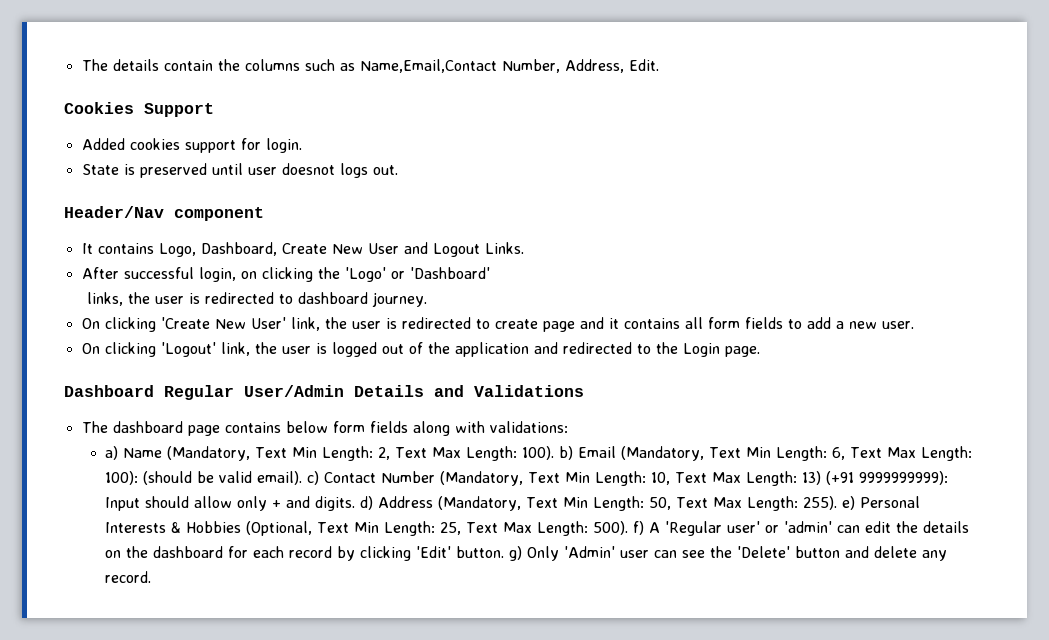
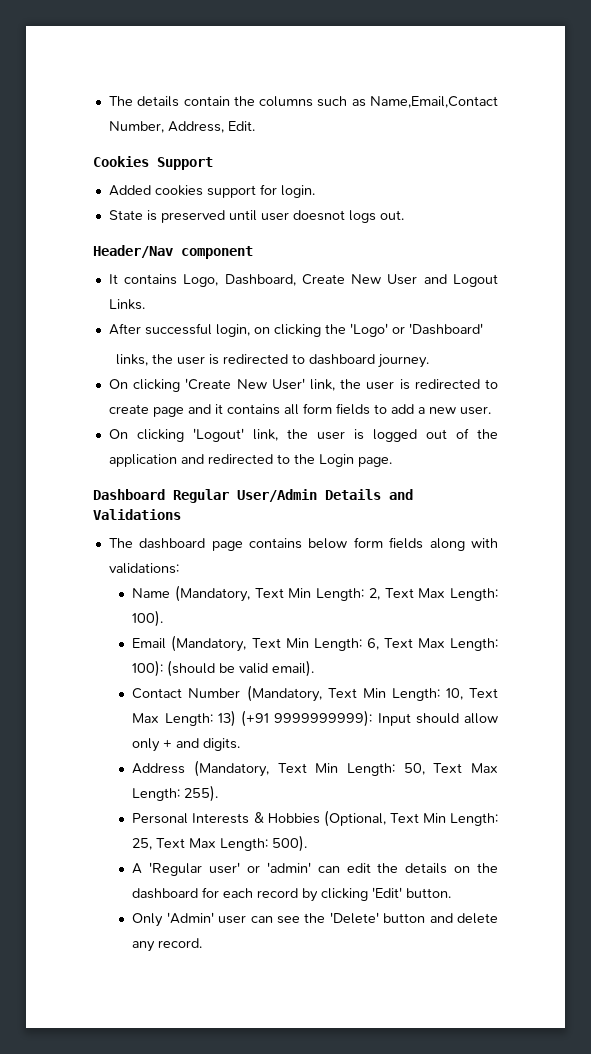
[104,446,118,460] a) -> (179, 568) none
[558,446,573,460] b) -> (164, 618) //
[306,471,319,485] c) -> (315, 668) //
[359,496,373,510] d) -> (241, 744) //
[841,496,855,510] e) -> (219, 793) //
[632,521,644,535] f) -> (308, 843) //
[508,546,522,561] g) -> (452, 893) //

§ §

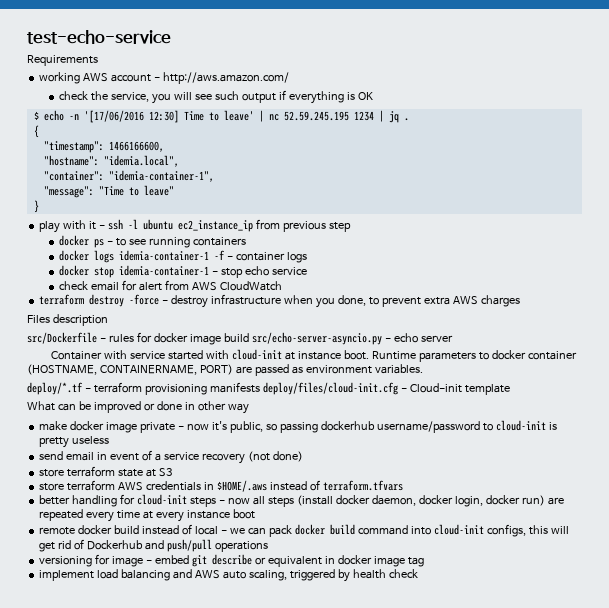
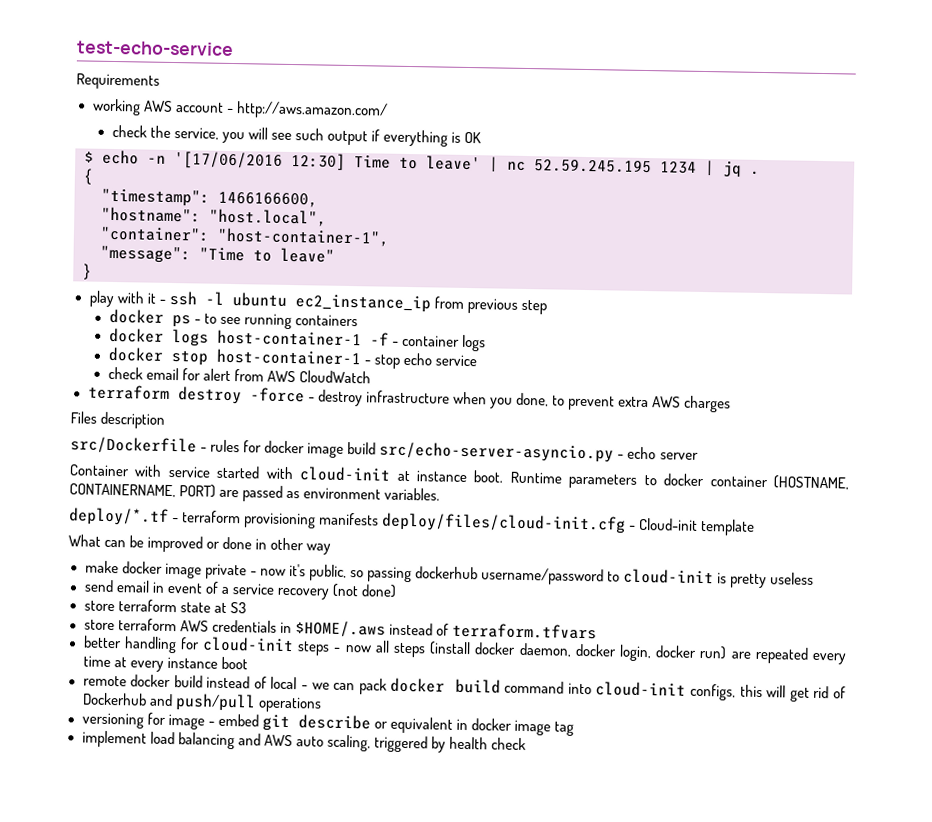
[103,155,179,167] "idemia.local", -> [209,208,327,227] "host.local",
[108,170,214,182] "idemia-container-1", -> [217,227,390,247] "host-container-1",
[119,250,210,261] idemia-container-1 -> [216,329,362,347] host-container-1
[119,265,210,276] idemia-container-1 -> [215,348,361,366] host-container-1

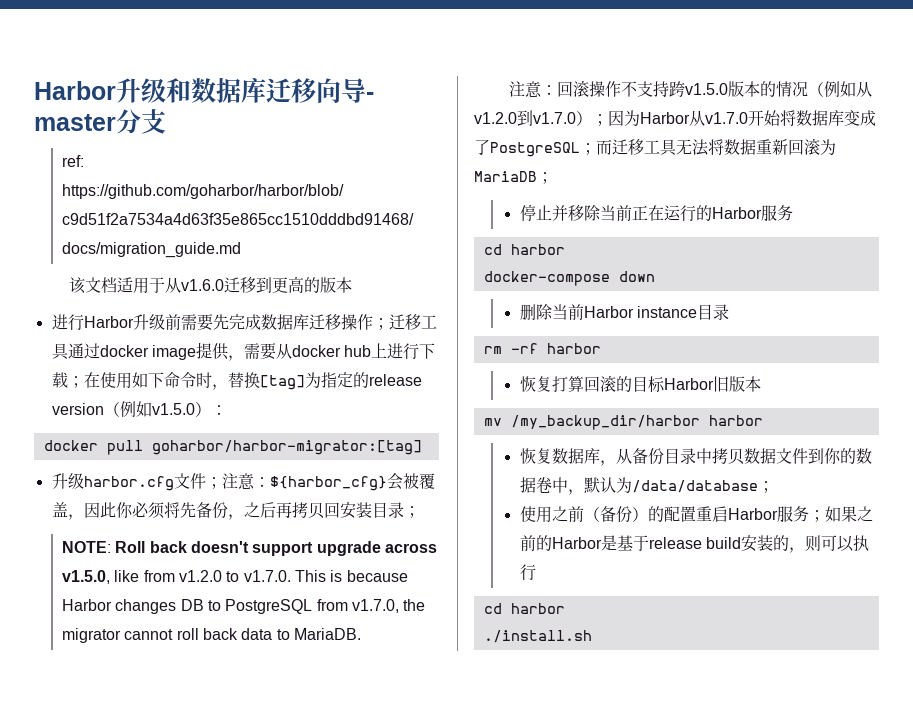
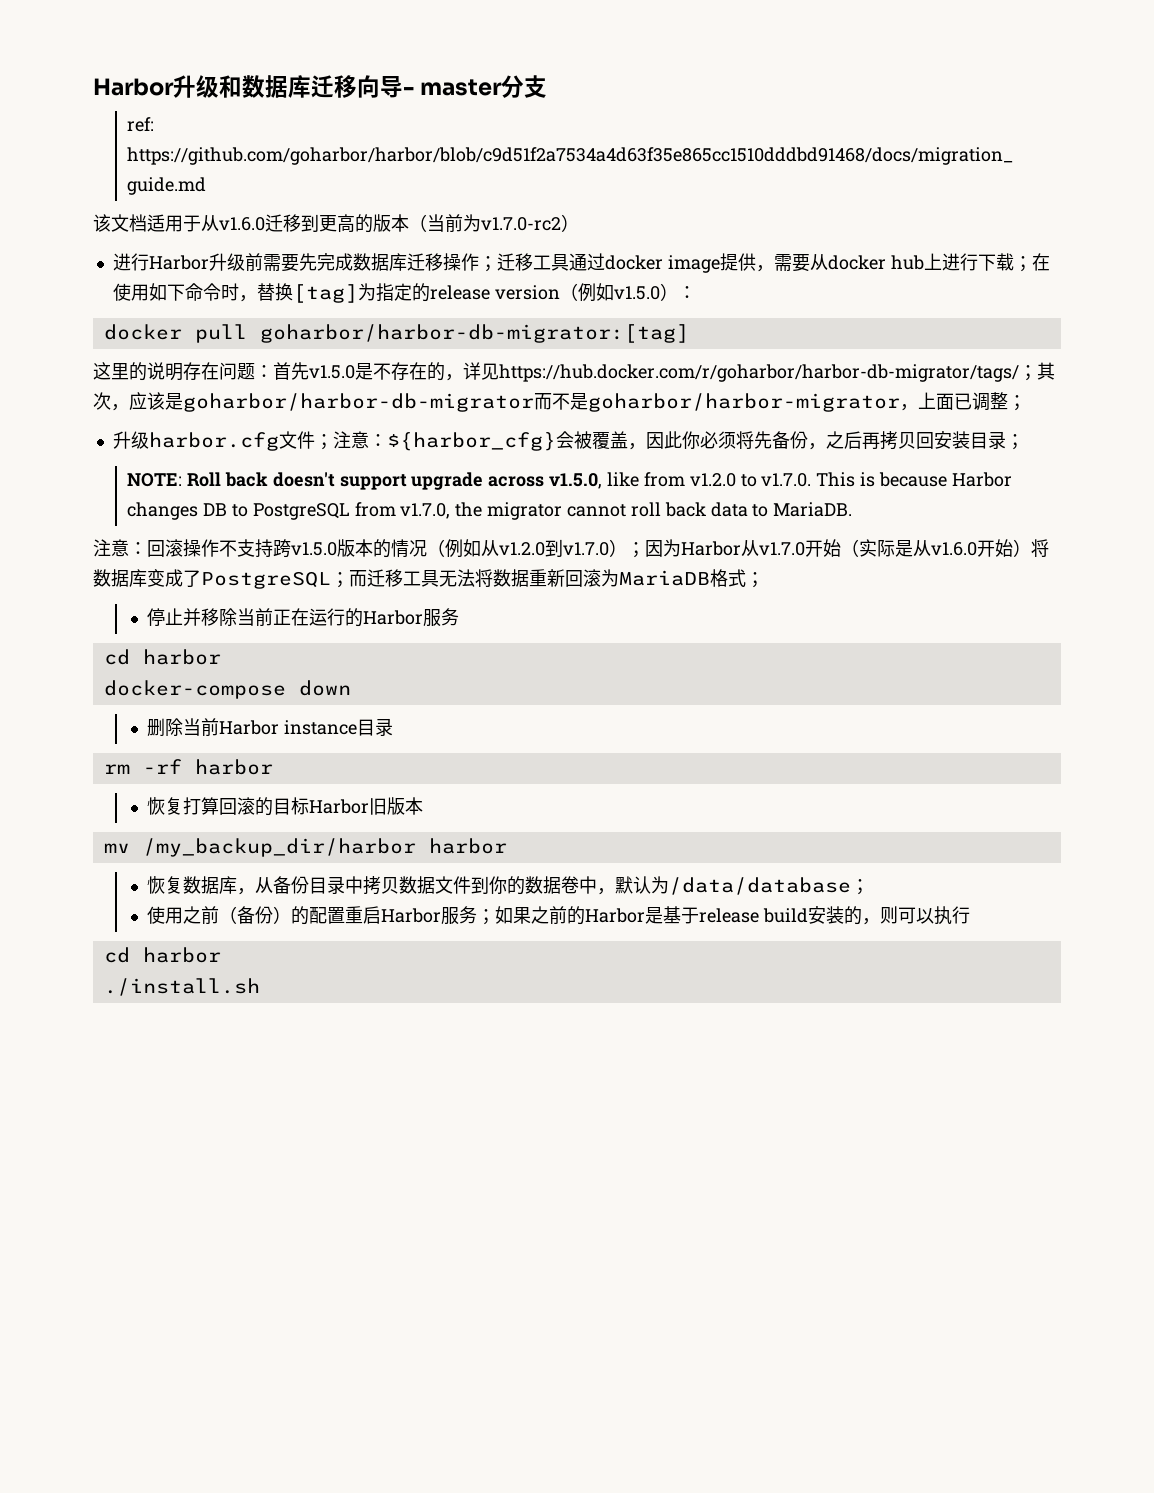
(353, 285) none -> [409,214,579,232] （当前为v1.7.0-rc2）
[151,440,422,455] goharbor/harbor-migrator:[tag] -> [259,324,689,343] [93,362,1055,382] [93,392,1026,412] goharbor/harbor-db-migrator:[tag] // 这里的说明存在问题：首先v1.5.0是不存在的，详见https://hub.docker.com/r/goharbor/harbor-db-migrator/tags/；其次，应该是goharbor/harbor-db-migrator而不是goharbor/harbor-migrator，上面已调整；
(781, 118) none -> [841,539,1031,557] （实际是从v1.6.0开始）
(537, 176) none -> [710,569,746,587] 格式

§ §

= What you will do =
From the entries above, give again exactly the lines running from the line with "(781, 118) none" to the line with "(537, 176) none -> [710,569,746,587] 格式"; include both of those lines.

= Your response =
(781, 118) none -> [841,539,1031,557] （实际是从v1.6.0开始）
(537, 176) none -> [710,569,746,587] 格式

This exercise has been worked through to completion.